From the voters: “Other than one of our early opponents trying to make it an issue where they basically made it seem like I was a paid spokesperson [for Israel], we haven’t really had it come up,” Hernandez told JI on Thursday, referring to a candidate who has since dropped out of the race. “Occasionally you’ll get a voter, especially somebody who is upset because I got the endorsement from AIPAC or Democratic Majority for Israel or Pro-Israel America. But that is such a small amount.”
Spending on Israel: This week, DMFI spent $75,000 to boost Hernandez and oppose former Arizona state senator and environmental law professor Kirsten Engel. The more liberal J Street PAC has not endorsed a candidate in the race.
Total toss-up: Polling in the race has been limited; the only publicly released poll, which was conducted by Hernandez’s campaign, showed him leading Engel by 16% as of early June, with 42% of likely voters saying they were undecided. “It’s two strong candidates. I think Engel looks to potentially have the edge, but it could go either way,” said Matt Grodsky, a Democratic political consultant who works with campaigns in Arizona, but he acknowledged “it may just still be a very close race.”
Changing dynamics: The redrawn 6th District encompasses much of the area currently represented by Rep. Ann Kirkpatrick (D-AZ), who is not running for reelection. But the winner of Tuesday’s primary will face a tough general election campaign, as the seat was made significantly less Democratic in the redistricting process. The Cook Political Report rates it as a “leans Republican” seat.
on the hill
Senate Appropriations proposes $360 million for nonprofit security grants
In another step forward for Jewish groups that have spent years pushing for increased funding for the Nonprofit Security Grant Program, Senate Democrats proposed providing $360 million for the program in their 2023 government funding bills released Thursday, Jewish Insider’s Marc Rod reports.
Making headway: “Protecting our nonprofit community spaces, like our JCCs, synagogues, mosques, churches and more has unfortunately demanded more help at the federal level as the threats have increased,” Senate Majority Leader Chuck Schumer (D-NY) said in a statement to JI. “These funds are to help lessen the unease across [New York City] in the places where we worship, pray and learn.” Nathan Diament, the Orthodox Union’s executive director for public policy, credited Schumer’s advocacy for the program, as well as engagement from Secretary of Homeland Security Alejandro Mayorkas and his team, for the Senate funding proposal.
Ducks in a row: The Senate announcement comes on the heels of a $360 million budget request from the Biden administration, as well as a vote by the House Appropriations Committee to approve the $360 million funding level in its version of the appropriations bill passed earlier this year.
Next steps: The funding level is far from locked in at this stage — the bill must still pass the Senate Appropriations Committee and both the House and Senate must concur on the funding level in their final negotiated 2023 funding package.
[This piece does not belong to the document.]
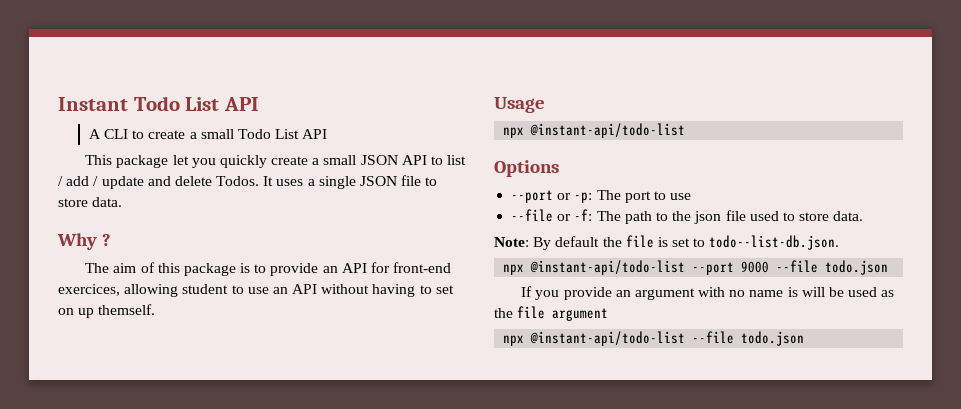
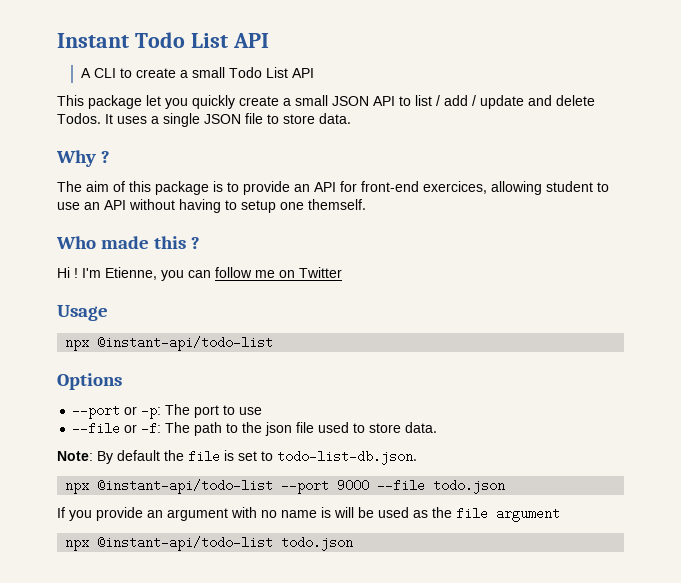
[435,285,454,294] [58,304,156,318] set on up themself. -> [241,199,366,213] [56,236,201,249] [57,267,342,281] setup one themself. // Who made this ? // Hi ! I'm Etienne, you can follow me on Twitter
[709,235,840,250] todo--list-db.json. -> [277,450,417,465] todo-list-db.json.
[692,331,735,344] --file -> (274, 543) none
But advocates said the Senate announcement comes as a positive sign.
Other provisions: Senate Democrats concurred with the House in proposing increasing funding for the Holocaust Survivor Assistance Program, to $10 million, up from $6 million the year prior. The State Department bill also includes a provision that would allow the U.S. to reenter the United Nations Educational, Scientific and Cultural Organization (UNESCO).
battle in st. louis
Cori Bush opponent attacks her Israel stance, but his past votes raise questions
In his bid to oust Rep. Cori Bush (D-MO), state Sen. Steven Roberts is leaning on Bush’s criticisms of Israel and her vote against supplemental Iron Dome funding as a dividing point. But Roberts’ own record — having voted multiple times against anti-Boycott, Divestment and Sanctions legislation — is raising questions about his stance on issues related to the Jewish state, Jewish Insider’s Marc Rod reports.
Top item: In the primary, Roberts, who is also a former prosecutor, has been espousing a staunchly pro-Israel line, telling JI that antisemitism and Israel are among “the most important issues at stake in this race.” On his campaign website, Roberts pledges to “continue to honor our friendship with Israel while supporting peace initiatives that don’t jeopardize Israel’s national security.” He argues Bush’s vote against funding for Israel’s missile-defense system “jeopardized the lives of innocent Israeli civilians” and says her “public statements defaming Israel border on antisemitism.”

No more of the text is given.